Sunday, February 3, 2008

Good Food, Bad Food, Red Food, Blue Food

Day 33

These signs were scattered throughout the produce department when I went shopping the other day. You'll be happy to learn that my life is saved ten times over, because I needed lots of produce as usual, so I will be blogging for a long time!

I have no problem with some quack writing a book about "superfoods" and claiming that grape juice is a miracle substance. Those who have a good sense of skepticism will be able to ignore it, and the gullible can maybe get a placebo effect out of it. I do have a problem with putting these little signs all over the grocery store.

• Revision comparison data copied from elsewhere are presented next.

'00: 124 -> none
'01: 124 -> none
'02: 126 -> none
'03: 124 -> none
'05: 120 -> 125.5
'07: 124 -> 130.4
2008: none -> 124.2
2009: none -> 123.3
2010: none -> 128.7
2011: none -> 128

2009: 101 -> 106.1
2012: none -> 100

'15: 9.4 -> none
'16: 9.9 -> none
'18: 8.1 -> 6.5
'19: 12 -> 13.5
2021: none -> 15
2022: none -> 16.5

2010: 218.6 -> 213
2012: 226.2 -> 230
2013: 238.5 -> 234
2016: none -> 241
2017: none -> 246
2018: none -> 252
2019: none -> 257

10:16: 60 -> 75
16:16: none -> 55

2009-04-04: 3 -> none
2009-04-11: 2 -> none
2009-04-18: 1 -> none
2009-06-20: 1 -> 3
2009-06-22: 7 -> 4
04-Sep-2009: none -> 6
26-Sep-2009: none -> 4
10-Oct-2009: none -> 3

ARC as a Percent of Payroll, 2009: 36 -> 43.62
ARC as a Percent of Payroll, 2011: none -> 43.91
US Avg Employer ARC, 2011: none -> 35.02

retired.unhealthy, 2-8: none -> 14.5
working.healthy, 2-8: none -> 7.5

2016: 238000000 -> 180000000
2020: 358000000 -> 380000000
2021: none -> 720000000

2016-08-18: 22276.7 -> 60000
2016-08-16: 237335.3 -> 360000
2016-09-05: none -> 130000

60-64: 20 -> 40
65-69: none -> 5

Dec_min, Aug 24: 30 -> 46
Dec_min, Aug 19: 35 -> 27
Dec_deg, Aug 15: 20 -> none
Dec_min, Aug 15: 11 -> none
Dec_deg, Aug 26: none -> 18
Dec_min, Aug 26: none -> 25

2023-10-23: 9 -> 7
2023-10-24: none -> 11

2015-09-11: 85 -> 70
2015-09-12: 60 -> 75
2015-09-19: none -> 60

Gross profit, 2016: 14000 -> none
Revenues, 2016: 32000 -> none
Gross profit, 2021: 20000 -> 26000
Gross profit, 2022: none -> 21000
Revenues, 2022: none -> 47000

First, as some of my friends have mentioned, all food "saves" your life by providing the energy and nutrients needed to continue living. You need to eat in order to live, even if you are fat. If I'm starving, a chocolate bar will save my life by giving me much-needed calories. If a person's blood sugar is low, a piece of bread can keep them from passing out and crashing their car by raising their blood sugar. Do you think I saw those signs on the chocolate bars and bread, though? Of course not, because the book being promoted by these signs subscribes to the idea of "good foods" and "bad foods". The author actually goes into people's houses as a "nutrition consultant", digs through their cupboards, and puts stickers on items, labeling them as good foods and bad foods.

Second, I think it is misleading to simply put up a sign saying that a food will save your life. If you don't have the book, or cannot afford the book, then you have no context in which to put the labeled foods. So, let's say, for example, that you see the sign above the tomatoes and apples. You start eating nothing but tomatoes and apples because you really like them, and these signs are saying that they're so good for you, that they will save your life. Plus, tomatoes and apples are low-calorie and fat-free, and everyone wants to lose weight, right? The thing is, even if these two items are "superfoods", you cannot survive on tomatoes and apples alone; trying to do so actually killed Brazilian model Ana Carolina Reston.

"But that's just stupid," you say, "People know better than to just eat apples and tomatoes." However, when you combine the constant bombardment of "healthy eating" messages, fatphobia messages, and veneration of perpetual dieting, the very act of eating becomes shameful. I think that people are overwhelmed by all of it, and when simple, clear messages appear, they latch onto them. "THIS FOOD WILL SAVE YOUR LIFE" is much easier to understand than the vacillating press releases proclaiming the goodness or badness of eggs, coffee, wine, or other foods. Our eating patterns become more and more disordered as our culture becomes increasingly food-obsessed--an obsession that has absolutely nothing to do with enjoyment of food, and in fact condemns pleasure gained from eating.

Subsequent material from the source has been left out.